# taz.de -- Gefälschte Abgastests: Der Diesel ist tot, es lebe der Diesel
       
       > Die VW-Betrügereien bei Abgastests haben die Dieselmotoren insgesamt in
       > Verruf gebracht. Am Ende sind sie noch lange nicht.
       
 (IMG) Bild: Auch so ein Stinker? Abgasuntersuchung bei einem VW Golf 2.0 Turbodiesel
       
       BERLIN taz | Der VW-Skandal um Betrügereien bei Abgastests hat schnell
       einen Namen bekommen, der irreführend ist: Dieselgate. Zwar hat Volkswagen
       bei einem Dieselmotor, nämlich dem EA 189, betrogen – aber das bedeutet
       nicht, dass Dieselmotoren prinzipiell nicht abgasarm laufen könnten. Davon
       überzeugt sind zumindest Techniker – und Umweltschützer. Für sie sind
       effiziente Diesel-Pkws nötig, um beim Klimaschutz im Verkehr voranzukommen.
       
       Waren früher Dieselautos vor allem etwas für hartgesottene Viel- und
       Taxifahrer, die den rauen Klang des Motors liebten, sind sie heute längst
       ein Massenphänomen geworden. Fast jedes dritte der mehr als 44 Millionen
       Autos Deutschland ist ein Diesel, Tendenz steigend. Bei den Neuwagen ist
       etwa jeder zweite ein Diesel. Auch in Frankreich, Spanien, Italien und
       Großbritannien sind sie weit verbreitet; in den USA hingegen ist der
       Dieselanteil gering.
       
       „Alle Antriebsarten mit Verbrennungsmotor werden noch einige Zeit eine
       Zukunft haben, auch der Diesel“, sagt Gerd Lottsiepen vom ökologischen
       Verkehrsclub Deutschland (VCD).

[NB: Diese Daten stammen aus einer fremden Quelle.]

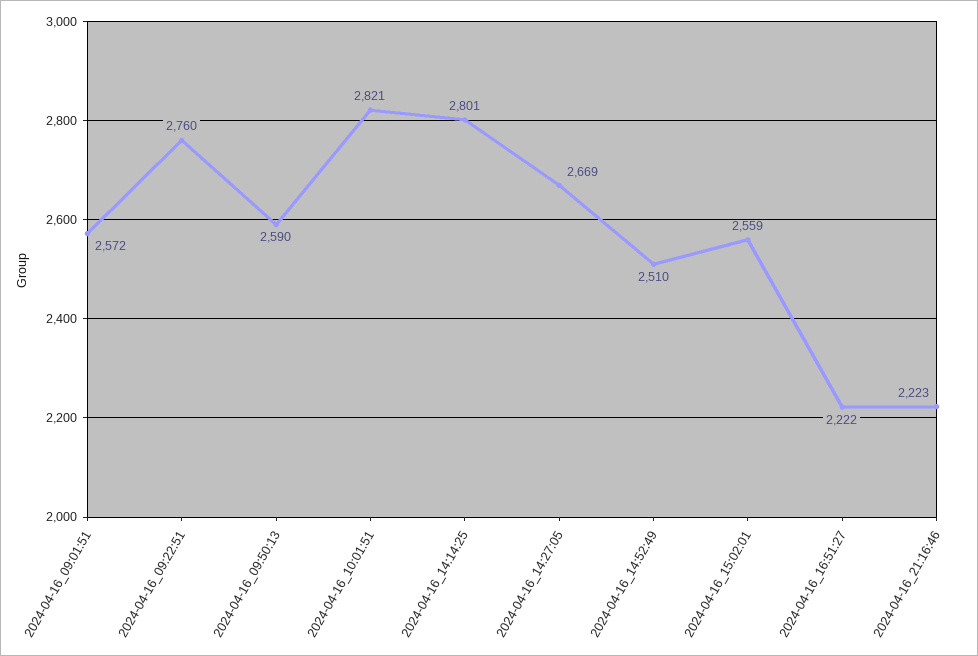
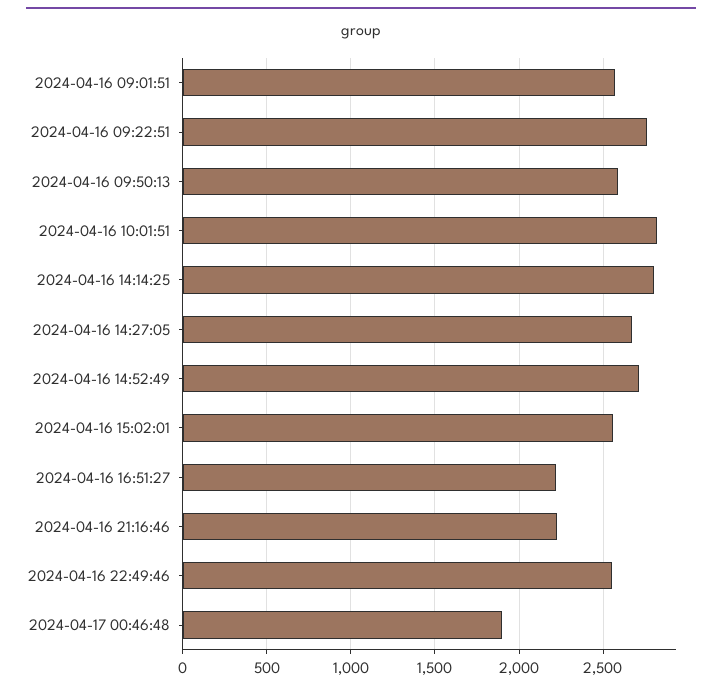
2024-04-16_14:52:49: 2510 -> 2700
2024-04-16 22:49:46: none -> 2550
2024-04-17 00:46:48: none -> 1900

Es komme darauf an, sie effizient und
       möglichst schadstofffrei zu machen. „Der Diesel hat ganz klar Vorteile auf
       langen Strecken, er ist ein Vielfahrerauto.“ Das bedeutet: Bei Fahrzeugen
       gleichen Typs kommt ein Diesel mit deutlich weniger Treibstoff aus als ein
       Benziner.
       
       Dabei ist allerdings zu beachten, dass der Energiegehalt von
       Dieselkraftstoff höher ist als der von Benzin. Aber dieser Effekt erklärt
       noch nicht den ganzen Vorzug des Diesels: Er produziere – bei gleichem
       Fahrzeug und gleicher Leistung – weniger klimaschädliches Kohlendioxid CO2
       als der Benziner, so Lottsiepen.
       
       Laut VCD-Umweltliste kommt etwa ein VW-Passat auf 113 Gramm CO2 pro
       Kilometer, während der vergleichbare Diesel nur 95 Gramm pro Kilometer
       emittiert – jeweils gemessen im Labor im derzeit geltenden Testzyklus.
       Dieser Zyklus, der eine sehr defensive Fahrweise simuliert, bildet zwar
       nicht die Realität auf der Straße ab, aber zum Vergleich der Fahrzeuge
       untereinander – erst recht bei baugleichen Karosserien – taugt er schon.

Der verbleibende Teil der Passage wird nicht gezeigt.